Academic Editor: Vera Lavelli

Copyright © 2018 Koan Sik Woo et al. This is an open access article distributed under the Creative Commons Attribution License, which permits unrestricted use, distribution, and reproduction in any medium, provided the original work is properly cited.

Abstract

This study explored the optimal preparation and the antioxidant levels of rice/adzuki bean mixtures. We compared the quality and physicochemical characteristics of cooked mixtures of rice and adzuki beans prepared using normal and high-pressure rice cookers, with and without the addition of alcohol (15%, v/v). The water-binding capacity and swelling power decreased upon addition of adzuki beans, but water solubility increased. The peak, trough, final, and setback viscosities decreased, but the breakdown viscosity increased. The total polyphenol and flavonoid contents increased after addition of adzuki beans. Total polyphenol contents in cooked rice/20% (w/w) Arari and Geomguseul bean mixtures in a normal cooker with addition of alcohol were 3.00 and 3.09 times higher than plain rice. The flavonoid contents were 10.33 and 8.90 times higher than plain rice. The predominant phenolic acids in cooked rice/Arari bean mixtures were p-coumaric acid and trans-3-hydroxycinnamic acid, and in cooked rice/Geomguseul bean mixtures, they were syringic acid and trans-3-hydroxycinnamic acid. Overall, phenolic acid levels were higher in mixtures cooked in plain water. The DPPH- and ABTS-radical-scavenging activities increased upon addition of adzuki beans. DPPH radical-scavenging activities in cooked rice/20% (w/w) Arari and Geomguseul bean mixtures in a normal cooker with addition of alcohol were 9.09 and 9.22 times higher than plain rice. ABTS radical-scavenging activities were 8.74 and 9.01 times higher than plain rice. Moreover, rice/adzuki bean mixtures prepared in a normal cooker, with addition of alcohol, exhibited higher antioxidant levels than other samples. We present the antioxidative properties of rice/adzuki bean mixtures prepared in different ways; these data will aid manufacturers.

1. Introduction

Adzuki beans (Vigna angularis) are cultivated and consumed principally in East Asia [1], where the adzuki beans are traditionally used to make confectionery pastes [2]. Compared with other commercial starches, adzuki bean starch affords certain advantages, including noninduction of chronic disease because of the relatively low insulin response, a high paste shear resistance, and good granule stability [3]. The adzuki beans can be used to prepare various foods, including adzuki bean pastes, desserts, pastries, and drinks, and can improve taste, flavor, and viscosity. The growing demand for starch has created a strong interest in novel starch sources [4].

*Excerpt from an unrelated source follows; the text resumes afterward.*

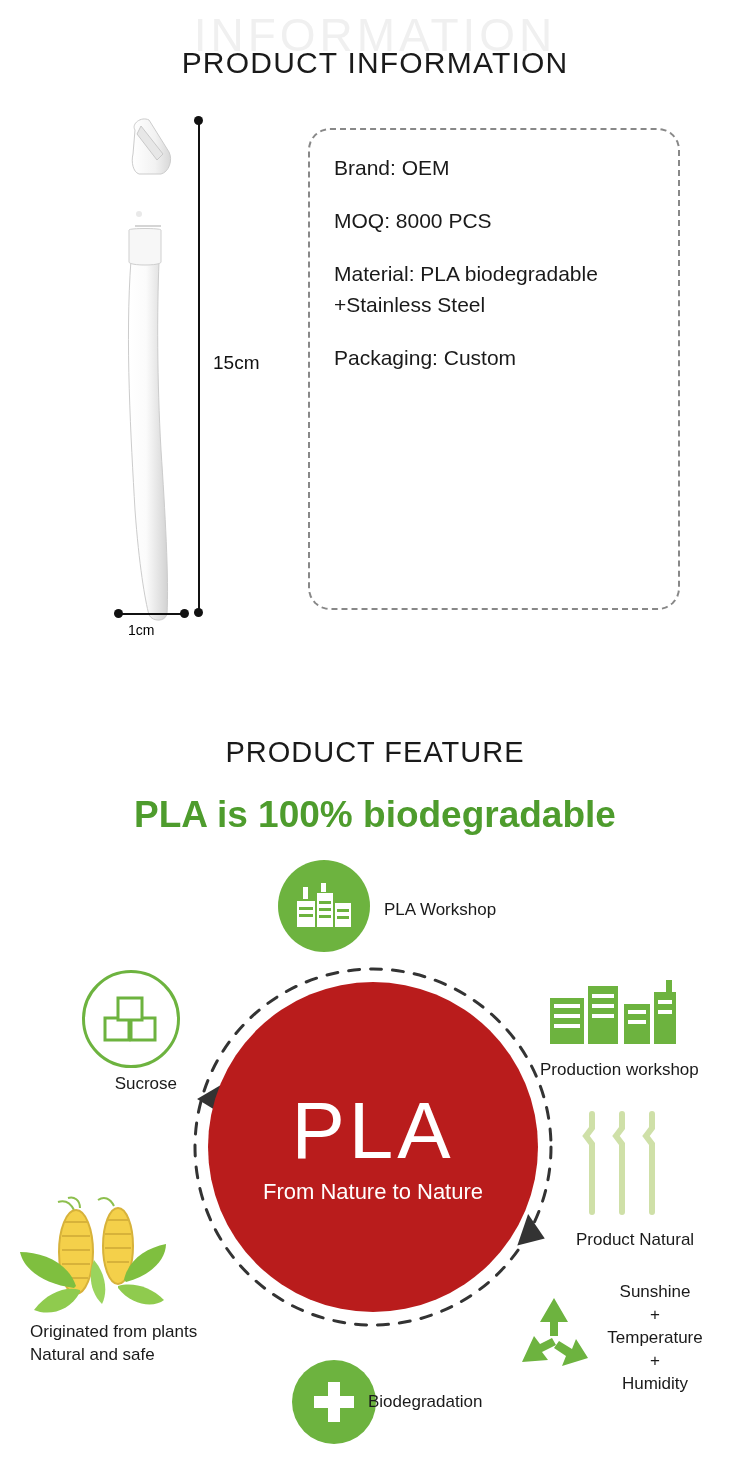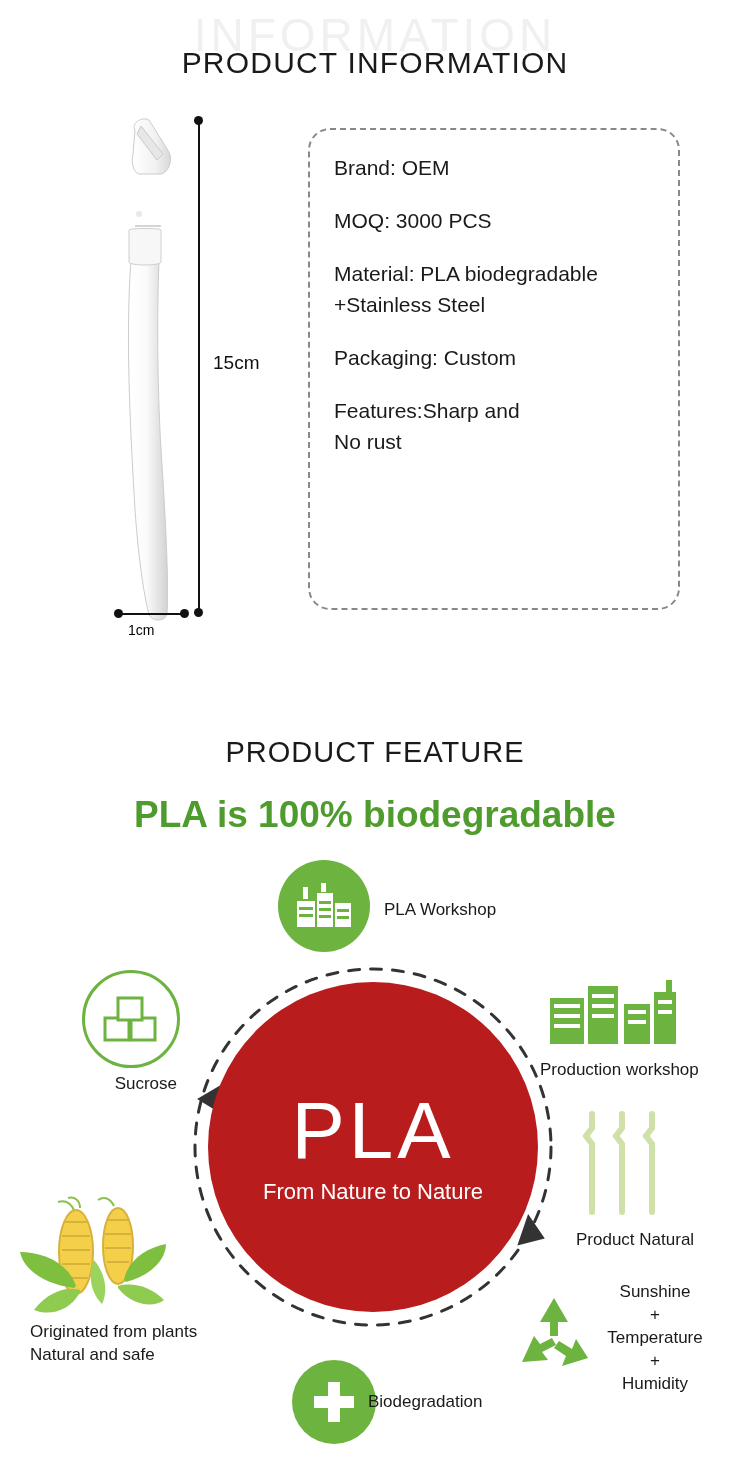"MOQ: 3000 PCS" div.spec-line { text: 3000 -> 8000 }
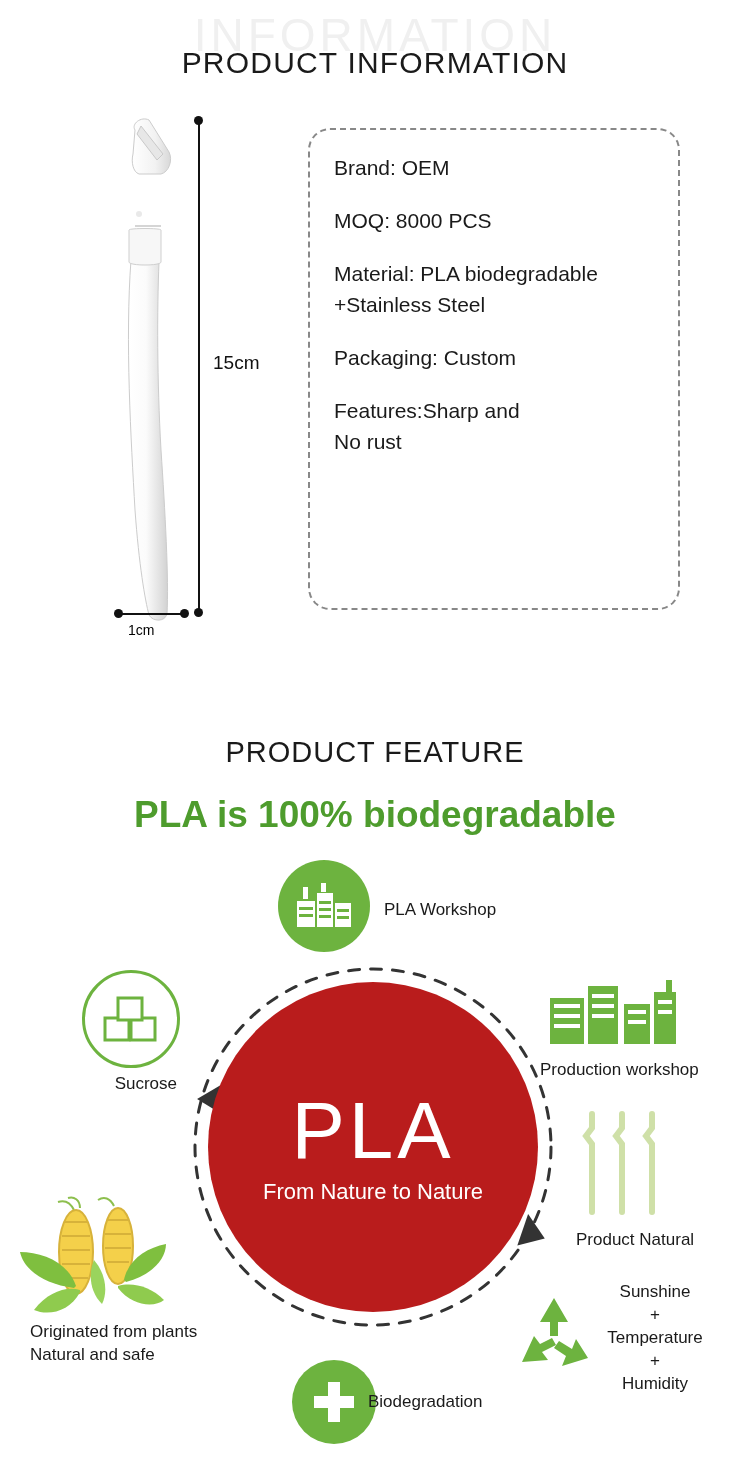"Features:Sharp and" div.spec-line { html: <div>Features:Sharp and No rust</div> -> none }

Recently, many studies have reported that adzuki bean extracts exert a variety of physiological functions, including antioxidant, anti-inflammatory, antiatherosclerosis, anticancer, and procardiovascular activities [5, 6]. An adzuki bean extract suppressed obesity [7], reduced blood pressure [8], reduced the serum cholesterol level [9], suppressed hyperglycemia [10], and reduced the numbers of infiltrating macrophages and attenuated glomerular expansion in mouse and rat models of streptozoicin-induced diabetic nephropathy [11]. Flavonoids in the adzuki bean may mediate such beneficial effects [8, 9, 11].

Oxidative stress is characterized by excessive production of reactive oxygen species (ROS) combined with an inadequate or defective antioxidant defense system [12]. Oxidative stress greatly affects various biological structures, including membranes, lipids, proteins, and nucleic acids [13]. Therefore, the antioxidant activities of various grains have been intensively studied. Also, processing industries seek to minimize the loss of nutritionally valuable components, not create harmful compounds, be ecofriendly, and be economically viable. Minimally processed foods are thus of increasing importance [14]; such foods afford greater health benefits [15].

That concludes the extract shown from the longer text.